Two lines below mark the span: the one containing "[61,252,106,267] meraka ->" and the one containing "[282,977,332,992] meraka. ->". Set down both, plus every line between, exactly as they stand, and nothing else.

━━━━━━

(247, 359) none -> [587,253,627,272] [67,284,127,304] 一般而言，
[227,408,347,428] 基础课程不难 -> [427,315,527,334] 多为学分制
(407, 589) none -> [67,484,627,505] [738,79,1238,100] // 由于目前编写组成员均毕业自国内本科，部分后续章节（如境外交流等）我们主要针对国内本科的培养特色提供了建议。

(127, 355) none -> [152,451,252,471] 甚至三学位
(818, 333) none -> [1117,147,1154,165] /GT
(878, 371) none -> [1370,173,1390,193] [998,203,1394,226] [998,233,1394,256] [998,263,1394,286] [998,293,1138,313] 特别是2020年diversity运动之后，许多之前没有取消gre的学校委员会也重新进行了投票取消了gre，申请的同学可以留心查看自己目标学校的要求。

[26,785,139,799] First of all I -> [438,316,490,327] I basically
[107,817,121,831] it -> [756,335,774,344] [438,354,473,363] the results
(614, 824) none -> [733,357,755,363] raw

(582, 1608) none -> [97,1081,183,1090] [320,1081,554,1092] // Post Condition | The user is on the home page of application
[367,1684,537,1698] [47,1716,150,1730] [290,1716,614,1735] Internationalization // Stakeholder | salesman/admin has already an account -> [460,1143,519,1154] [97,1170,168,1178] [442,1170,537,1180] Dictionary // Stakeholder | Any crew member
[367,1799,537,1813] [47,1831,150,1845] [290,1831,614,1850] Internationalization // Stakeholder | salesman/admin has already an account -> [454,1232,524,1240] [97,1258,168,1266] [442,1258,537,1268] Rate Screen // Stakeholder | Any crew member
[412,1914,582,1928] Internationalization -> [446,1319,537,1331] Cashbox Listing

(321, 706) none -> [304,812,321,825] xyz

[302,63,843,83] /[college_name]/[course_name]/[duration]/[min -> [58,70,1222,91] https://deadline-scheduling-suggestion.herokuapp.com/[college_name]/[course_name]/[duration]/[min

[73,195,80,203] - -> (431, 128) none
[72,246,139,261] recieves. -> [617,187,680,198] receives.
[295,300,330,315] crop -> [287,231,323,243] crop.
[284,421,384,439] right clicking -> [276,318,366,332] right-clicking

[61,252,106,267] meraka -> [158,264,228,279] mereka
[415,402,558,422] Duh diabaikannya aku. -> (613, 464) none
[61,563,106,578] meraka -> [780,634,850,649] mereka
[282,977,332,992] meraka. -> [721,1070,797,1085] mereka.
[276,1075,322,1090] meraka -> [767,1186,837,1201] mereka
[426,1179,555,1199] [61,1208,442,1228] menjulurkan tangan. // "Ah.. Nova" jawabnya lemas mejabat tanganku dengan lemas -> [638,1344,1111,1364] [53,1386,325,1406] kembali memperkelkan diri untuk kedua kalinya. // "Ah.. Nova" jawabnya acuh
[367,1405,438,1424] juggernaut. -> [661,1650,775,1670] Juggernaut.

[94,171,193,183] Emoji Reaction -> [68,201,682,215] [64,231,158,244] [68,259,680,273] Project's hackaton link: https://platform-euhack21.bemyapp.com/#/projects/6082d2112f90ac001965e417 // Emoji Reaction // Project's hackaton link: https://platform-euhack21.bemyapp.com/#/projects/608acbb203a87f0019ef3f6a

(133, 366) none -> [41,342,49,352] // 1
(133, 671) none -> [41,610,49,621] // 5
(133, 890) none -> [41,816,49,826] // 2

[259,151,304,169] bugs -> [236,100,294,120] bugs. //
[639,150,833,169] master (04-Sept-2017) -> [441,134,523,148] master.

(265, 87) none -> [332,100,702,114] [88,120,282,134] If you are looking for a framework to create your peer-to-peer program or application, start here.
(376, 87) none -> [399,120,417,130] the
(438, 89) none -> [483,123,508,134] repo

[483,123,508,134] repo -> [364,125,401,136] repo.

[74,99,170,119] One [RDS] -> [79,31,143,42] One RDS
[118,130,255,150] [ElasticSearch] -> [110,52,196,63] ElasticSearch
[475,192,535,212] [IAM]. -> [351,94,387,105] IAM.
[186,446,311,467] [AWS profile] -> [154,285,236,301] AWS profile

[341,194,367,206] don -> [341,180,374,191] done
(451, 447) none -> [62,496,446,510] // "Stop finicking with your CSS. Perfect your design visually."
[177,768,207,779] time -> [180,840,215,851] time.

━━━━━━

# Result:
[61,252,106,267] meraka -> [158,264,228,279] mereka
[415,402,558,422] Duh diabaikannya aku. -> (613, 464) none
[61,563,106,578] meraka -> [780,634,850,649] mereka
[282,977,332,992] meraka. -> [721,1070,797,1085] mereka.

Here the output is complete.